[Records from a dataset]
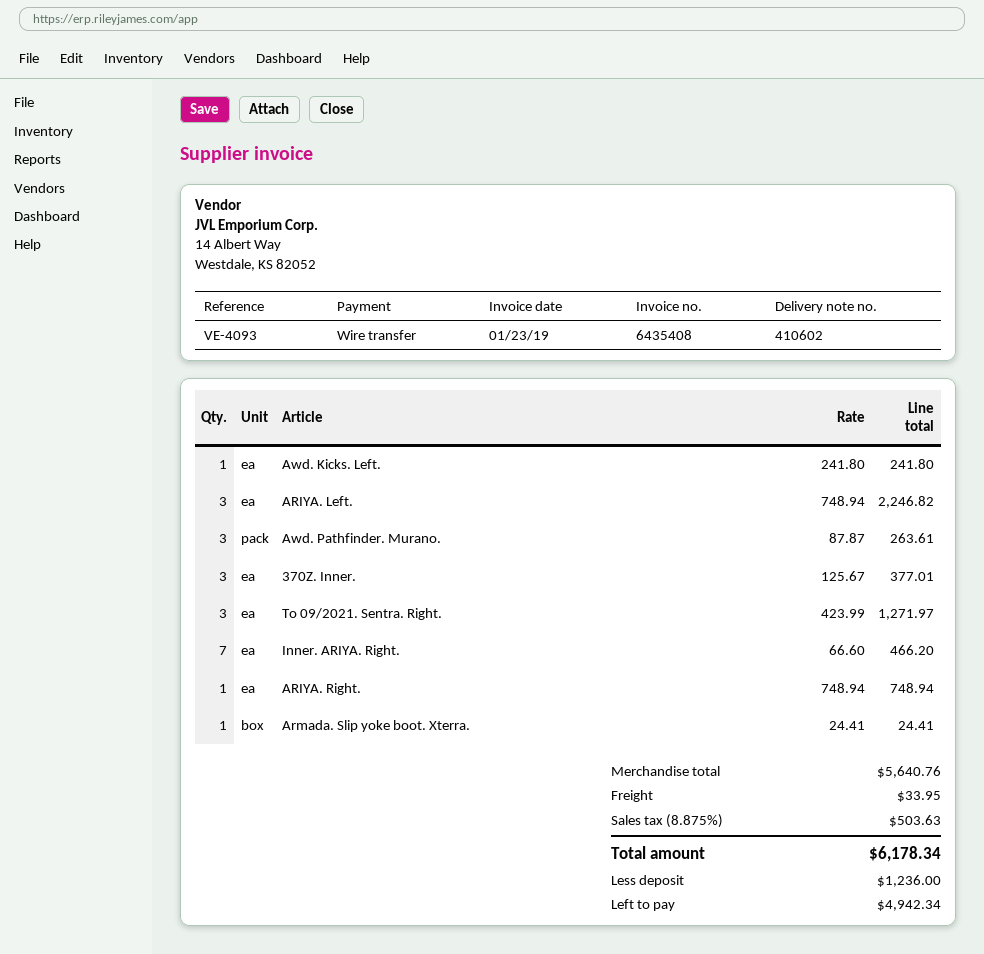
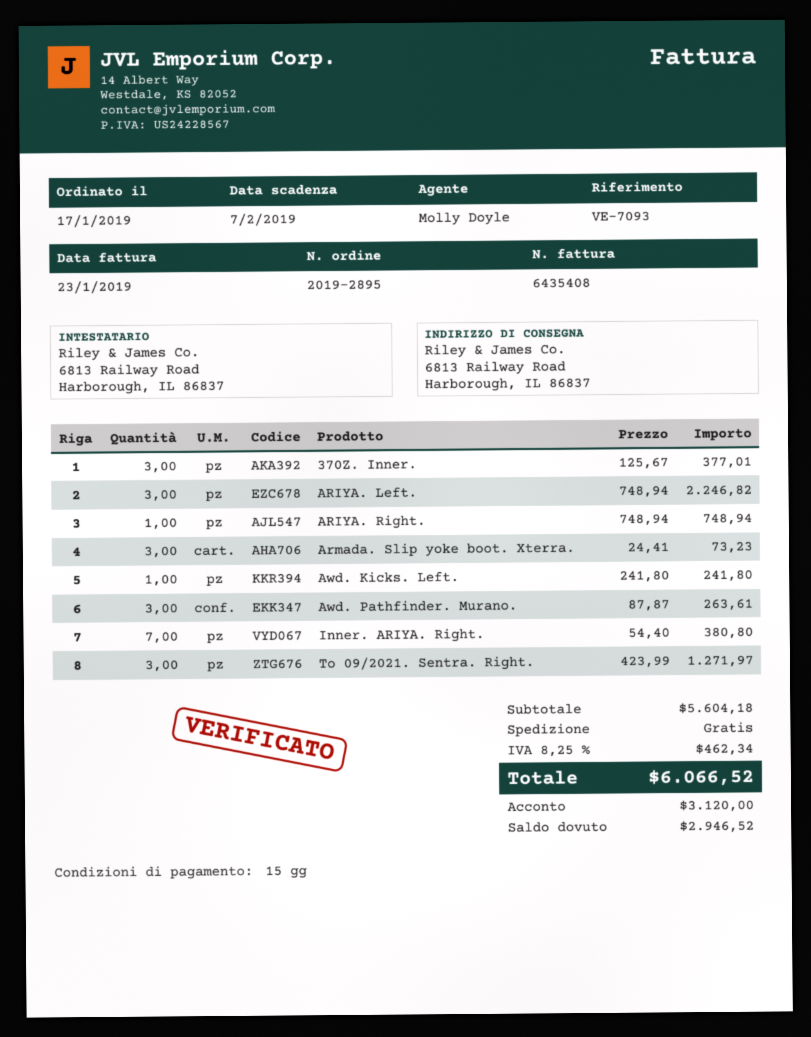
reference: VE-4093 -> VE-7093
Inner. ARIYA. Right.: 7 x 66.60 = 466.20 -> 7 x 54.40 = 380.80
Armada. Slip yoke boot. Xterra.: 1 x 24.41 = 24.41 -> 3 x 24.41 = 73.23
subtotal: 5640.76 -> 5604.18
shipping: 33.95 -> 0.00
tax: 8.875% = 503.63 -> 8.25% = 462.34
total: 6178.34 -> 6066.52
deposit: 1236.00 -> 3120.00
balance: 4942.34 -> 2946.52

PROBLEM REQUIREMENTS =
The line with "total: 6178.34 -> 6066.52" ends the range, and the first line of the data begins it; repeat exactly those lines and nothing more, omitting pictures.

WRITTEN ANSWER =
reference: VE-4093 -> VE-7093
Inner. ARIYA. Right.: 7 x 66.60 = 466.20 -> 7 x 54.40 = 380.80
Armada. Slip yoke boot. Xterra.: 1 x 24.41 = 24.41 -> 3 x 24.41 = 73.23
subtotal: 5640.76 -> 5604.18
shipping: 33.95 -> 0.00
tax: 8.875% = 503.63 -> 8.25% = 462.34
total: 6178.34 -> 6066.52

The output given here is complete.